Imports rose 0.3 percent to $223.5 billion, which is a relatively stagnant performance.
As retailers are getting ready for the holiday shopping season, imports of consumer goods, including toys, clothing and cookware, declined in September, while exports surged, which may be a sign of more reliance on local manufacturing.
Oil imports, a fundamental driver of the U.S. trade deficit, declined for the fourth consecutive month by $1.6 to $101.0 a barrel in September. Crude oil represents about 15 percent of all good imported into the U.S, though it was $28.3 billion, down from $31.0 billion a month before.
Imports from China, one of the U.S.'s biggest trading partners, fell to $36.4 billion in September from $37.4 billion a month ago, closing the huge bilateral trade deficit between the two countries to $28.1 billion, after registering at a record-high $29.1 billion in August. The decline in imports of Chinese goods accounted for 96 percent of the bilateral gap shrinkage.
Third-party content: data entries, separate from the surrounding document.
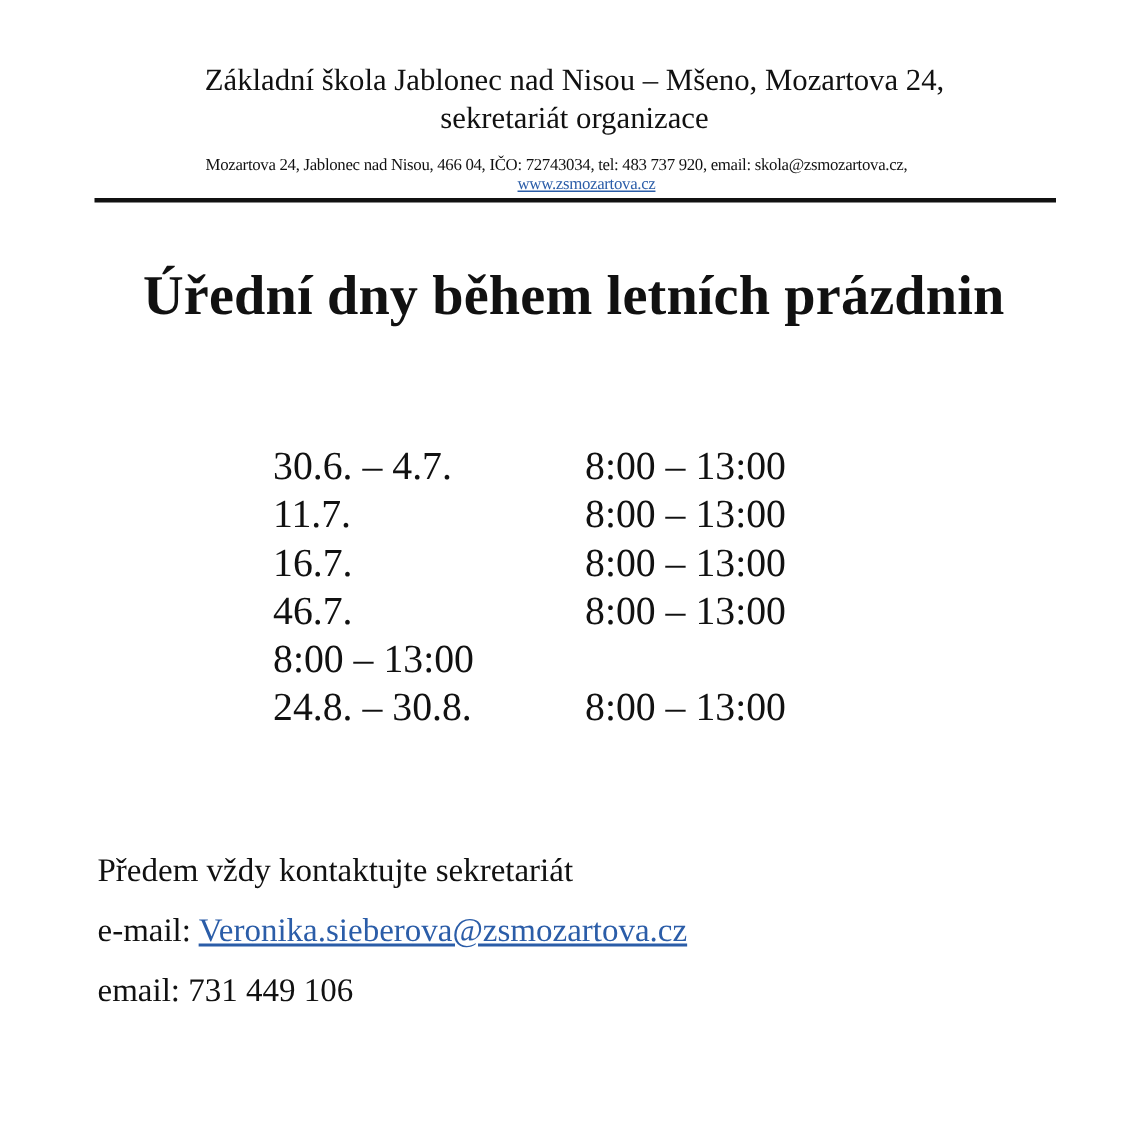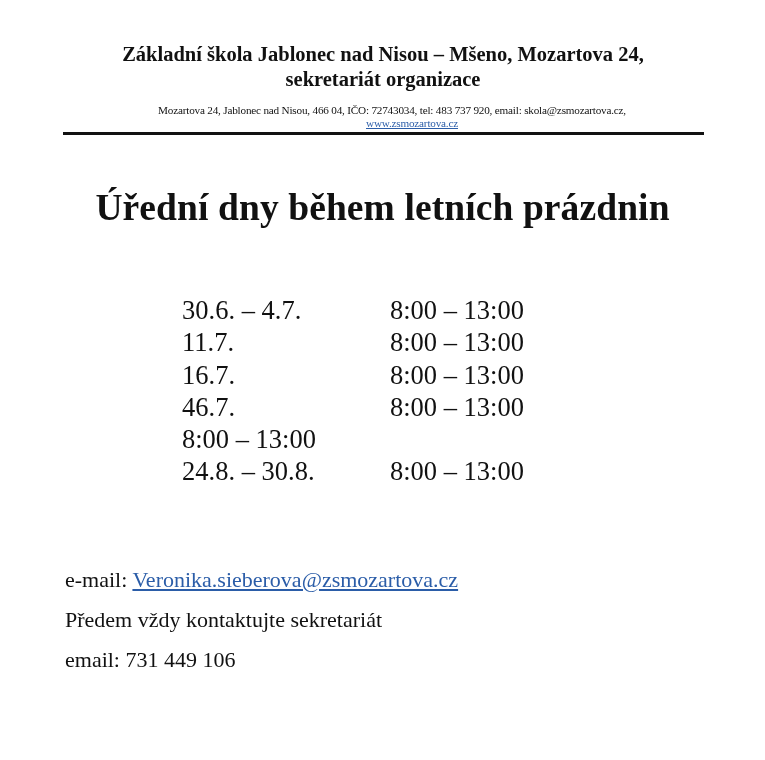"Základní škola Jablonec nad Nisou" .hdr-title { font-weight: bold -> normal }
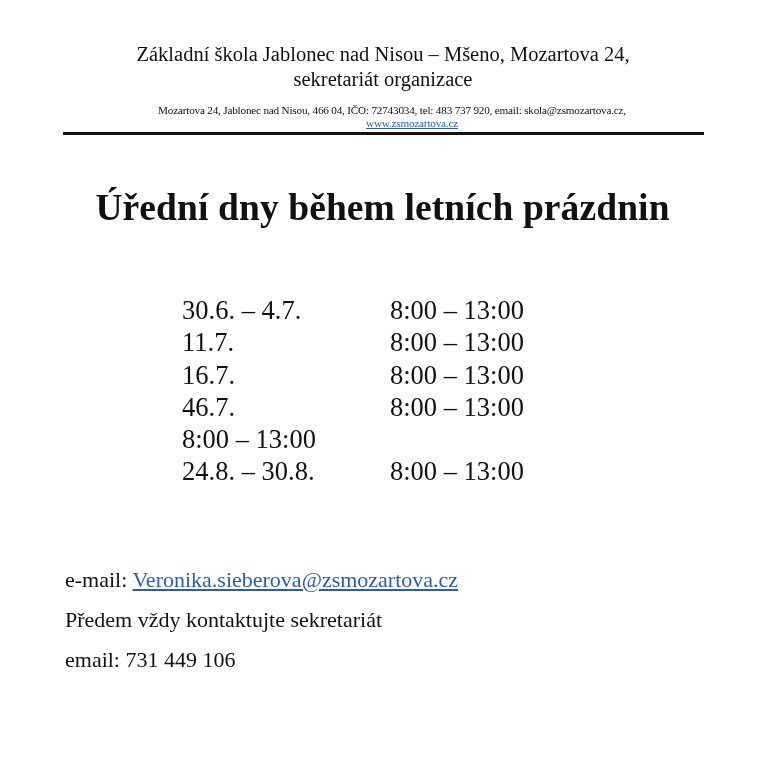"Mozartova 24, Jablonec nad Nisou," .hdr-addr { left: 72px -> 51px }
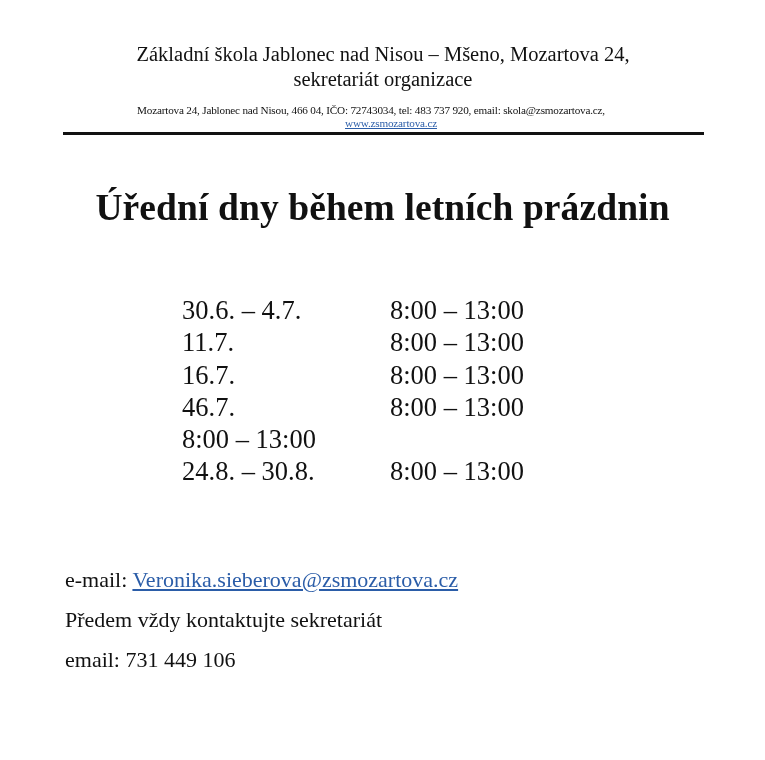"Úřední dny během letních prázdnin" .title { top: 184px -> 174px }
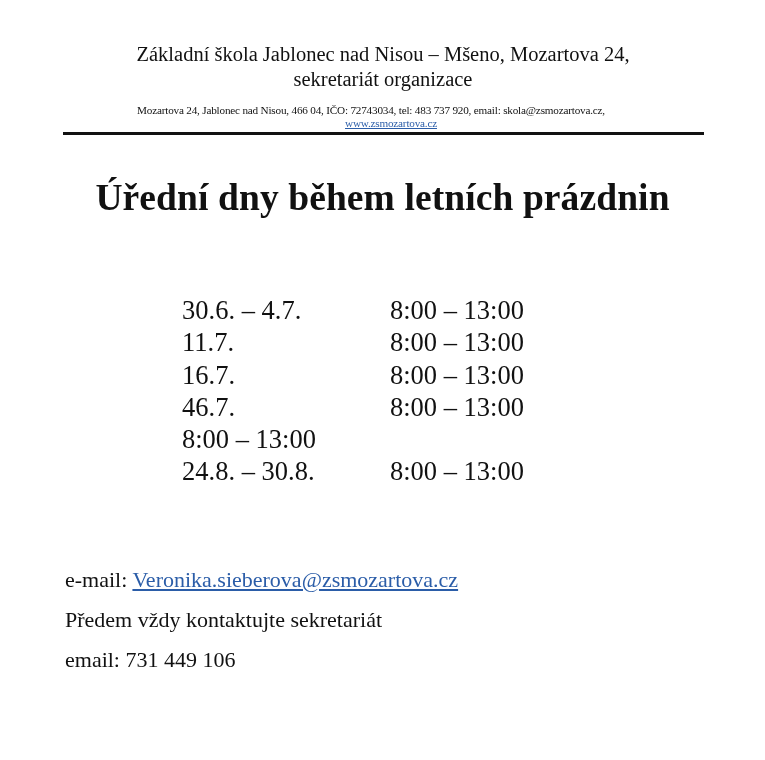"e-mail:" div { order: before "Předem vždy kontaktujte sekretariát" -> after "Předem vždy kontaktujte sekretariát" }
The numbers are not seasonally adjusted.
For other major trading partners, the trade gap with the European Union in September narrowed by 17.3 percent to $6.5 billion, as the region's sovereign debt crisis weighed on its economy.
The shortfall with Japan narrowed by 22.7 percent to $5.2 billion, as the country continues to recover from supply-chain disruptions caused by the March earthquake.
The Obama administration believes that the free-trade agreements passed in October with South Korea, Colombia and Panama will help boost U.S. exports and create more jobs.